WHAT TO DO: Which lines of the data below hold "Present"? Copy each of them.

*** TASK DATA ***

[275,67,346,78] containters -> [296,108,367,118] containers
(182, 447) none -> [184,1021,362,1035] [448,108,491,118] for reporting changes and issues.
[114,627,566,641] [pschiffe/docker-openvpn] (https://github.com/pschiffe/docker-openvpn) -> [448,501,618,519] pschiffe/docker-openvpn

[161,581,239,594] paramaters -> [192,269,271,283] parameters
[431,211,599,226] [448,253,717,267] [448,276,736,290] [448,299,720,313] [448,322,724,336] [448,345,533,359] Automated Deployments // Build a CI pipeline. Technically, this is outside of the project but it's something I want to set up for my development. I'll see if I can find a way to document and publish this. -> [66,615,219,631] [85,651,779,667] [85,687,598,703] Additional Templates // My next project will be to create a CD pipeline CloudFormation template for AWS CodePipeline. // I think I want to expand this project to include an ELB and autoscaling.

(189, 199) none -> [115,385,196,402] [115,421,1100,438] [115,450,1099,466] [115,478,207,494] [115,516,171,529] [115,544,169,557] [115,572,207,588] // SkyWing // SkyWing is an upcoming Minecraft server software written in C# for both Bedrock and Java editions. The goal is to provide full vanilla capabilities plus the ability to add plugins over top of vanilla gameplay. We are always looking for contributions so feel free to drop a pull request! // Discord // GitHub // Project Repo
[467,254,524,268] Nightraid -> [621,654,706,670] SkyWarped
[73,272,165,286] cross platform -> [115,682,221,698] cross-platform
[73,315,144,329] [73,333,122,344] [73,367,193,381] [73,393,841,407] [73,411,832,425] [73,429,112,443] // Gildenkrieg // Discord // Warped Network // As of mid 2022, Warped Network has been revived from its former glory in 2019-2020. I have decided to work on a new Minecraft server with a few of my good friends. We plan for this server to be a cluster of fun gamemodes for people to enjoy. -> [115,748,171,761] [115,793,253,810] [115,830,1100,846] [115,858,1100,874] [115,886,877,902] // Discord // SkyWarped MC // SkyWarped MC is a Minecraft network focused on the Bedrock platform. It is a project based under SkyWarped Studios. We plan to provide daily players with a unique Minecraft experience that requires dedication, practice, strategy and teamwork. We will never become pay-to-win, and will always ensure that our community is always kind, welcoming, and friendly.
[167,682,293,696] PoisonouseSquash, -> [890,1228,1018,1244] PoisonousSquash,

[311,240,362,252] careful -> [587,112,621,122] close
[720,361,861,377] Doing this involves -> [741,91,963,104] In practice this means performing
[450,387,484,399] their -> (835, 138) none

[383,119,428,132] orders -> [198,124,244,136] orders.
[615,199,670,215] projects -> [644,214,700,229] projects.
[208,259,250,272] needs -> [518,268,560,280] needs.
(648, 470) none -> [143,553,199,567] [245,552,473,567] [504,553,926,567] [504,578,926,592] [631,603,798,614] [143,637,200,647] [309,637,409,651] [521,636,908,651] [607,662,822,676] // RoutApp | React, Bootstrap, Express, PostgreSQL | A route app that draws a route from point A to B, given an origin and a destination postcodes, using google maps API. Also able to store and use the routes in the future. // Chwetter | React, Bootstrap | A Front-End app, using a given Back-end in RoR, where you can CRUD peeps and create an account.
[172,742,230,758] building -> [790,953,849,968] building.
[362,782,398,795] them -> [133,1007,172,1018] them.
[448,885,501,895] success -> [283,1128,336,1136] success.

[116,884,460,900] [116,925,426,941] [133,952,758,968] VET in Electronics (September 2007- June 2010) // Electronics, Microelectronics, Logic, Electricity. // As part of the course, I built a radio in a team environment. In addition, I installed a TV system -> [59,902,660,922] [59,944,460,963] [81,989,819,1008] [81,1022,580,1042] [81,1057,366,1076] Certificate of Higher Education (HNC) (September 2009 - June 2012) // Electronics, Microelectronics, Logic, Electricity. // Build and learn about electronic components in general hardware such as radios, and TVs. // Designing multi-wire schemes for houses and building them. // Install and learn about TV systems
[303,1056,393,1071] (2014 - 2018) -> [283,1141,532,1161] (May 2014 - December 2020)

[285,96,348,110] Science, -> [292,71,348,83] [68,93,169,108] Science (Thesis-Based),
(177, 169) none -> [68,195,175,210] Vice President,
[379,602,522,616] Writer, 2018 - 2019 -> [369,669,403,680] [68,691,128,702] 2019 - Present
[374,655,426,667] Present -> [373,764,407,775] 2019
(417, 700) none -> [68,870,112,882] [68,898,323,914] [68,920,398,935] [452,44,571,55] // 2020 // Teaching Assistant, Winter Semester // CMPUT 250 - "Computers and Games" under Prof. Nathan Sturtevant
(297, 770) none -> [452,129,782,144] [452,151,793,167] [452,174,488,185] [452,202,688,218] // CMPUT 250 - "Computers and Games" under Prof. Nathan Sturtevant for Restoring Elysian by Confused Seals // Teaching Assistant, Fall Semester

***

FINAL ANSWER:
[379,602,522,616] Writer, 2018 - 2019 -> [369,669,403,680] [68,691,128,702] 2019 - Present
[374,655,426,667] Present -> [373,764,407,775] 2019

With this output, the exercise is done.